Welcher Mensch hat Sie bisher am meisten beeinflusst? Und warum?

Christiane Schweiker: In erster Linie mein Sohn Maurice. Durch ihn habe ich sehr viel über mich selbst gelernt. Er hat mir sehr oft einen Spiegel vorgehalten und das war gut so. Durch ihn konnte ich meine eigene Kindheit verarbeiten. Er hat davon sicher auch profitiert. Ich bin eine Mutter, die Fehler zugeben kann, und besitze auch die Gabe, mich in das Gegenüber reinversetzen zu können. Wir verstehen uns blind und sind immer sehr ehrlich und direkt zueinander.

Sie haben die Chance Bundesbehindertenbeauftragte/r zu werden. Was wäre Ihre erste Amtshandlung?

Christiane Schweiker: Ich würde sämtliche Pflastersteine aus Gehwegen und Straßen entfernen.

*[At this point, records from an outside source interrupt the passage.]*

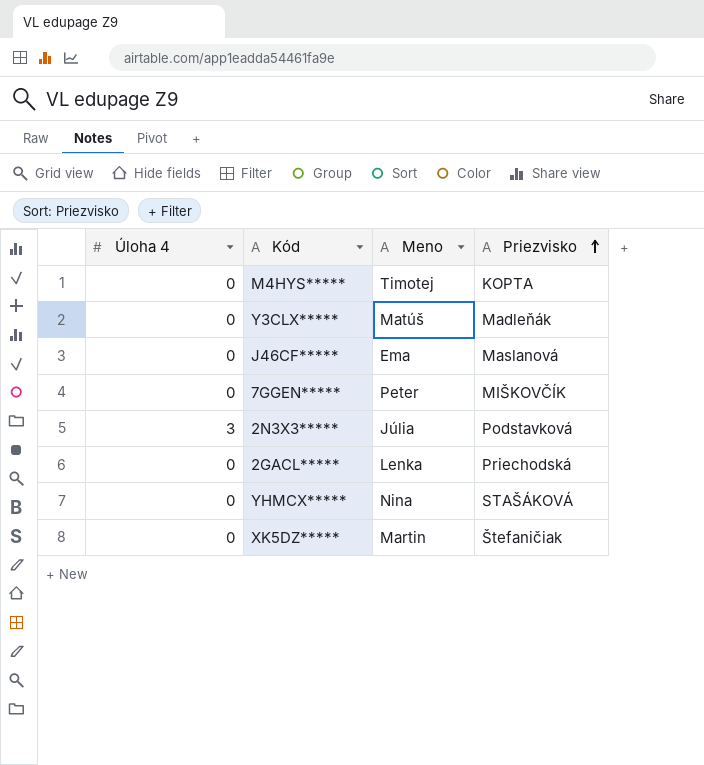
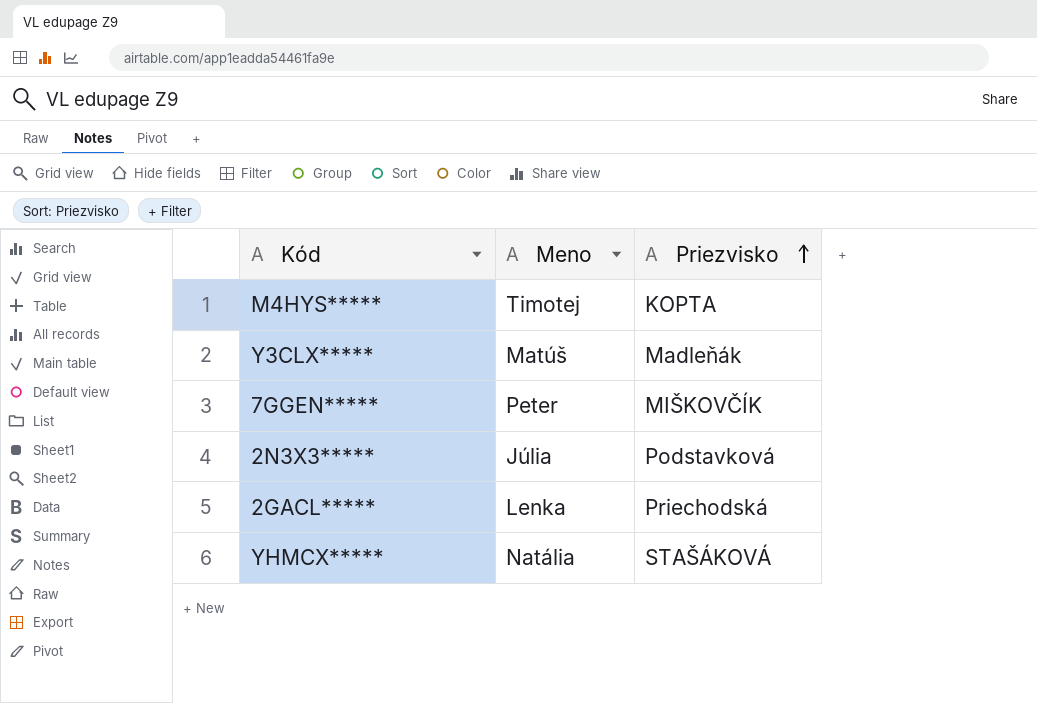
column Úloha 4 | position: 1 -> none
row J46CF*****: 0 | Ema | Maslanová -> none
row XK5DZ*****: 0 | Martin | Štefaničiak -> none
YHMCX***** | Meno: Nina -> Natália

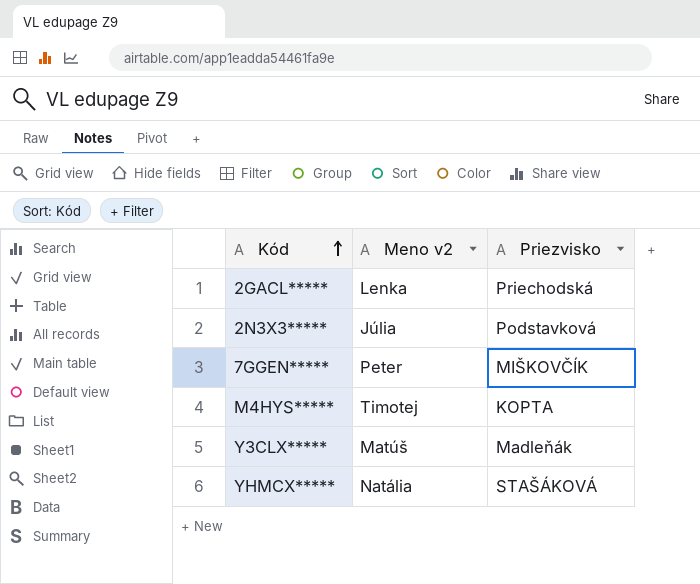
row order: Priezvisko ascending -> Kód ascending
column name: Meno -> Meno v2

Diese fiesen Stolperfallen braucht kein behinderter Mensch. Mit einem Rollstuhl über Pflastersteine zu fahren ist lebensgefährlich. Ich musste 2011 die Erfahrung machen und das war alles andere als schön.
Foto: Christiane Schweiker steht vor einem großen Schild; © Christiane Schweiker

2013 hat es Christiane Schweiker nach Mainz verschlagen. Gebürtig stammt sie aus dem Schwabenland; © Christiane Schweiker

Ihr Leben wird verfilmt: Wer würde Sie verkörpern und warum gerade diese Person?

Christiane Schweiker: Da mir niemand einfällt, muss ich es wohl selbst in die Hand nehmen.

Ich wäre gern einmal …

Christiane Schweiker: schmerzfrei. Ein Tag ohne Schmerzen wäre traumhaft.

Auf welche Fragen wünschen Sie sich eine Antwort?

Christiane Schweiker: Warum werden kranke Menschen so verpönt?

Was ich noch sagen wollte ...

Christiane Schweiker: Ihr lieben Menschen da draußen, Gesundheit ist kein Privileg! Es kann Jeden immer und überall treffen. Bitte seid so nett und hört auf, uns „Nicht-Gesunden“ gut gemeinte Ratschläge zu erteilen oder uns wie Aussätzige zu behandeln. Wir bemühen uns täglich, das Beste aus unserer Situation zu machen und wissen, was uns gut tut und was wir wert sind. Danke.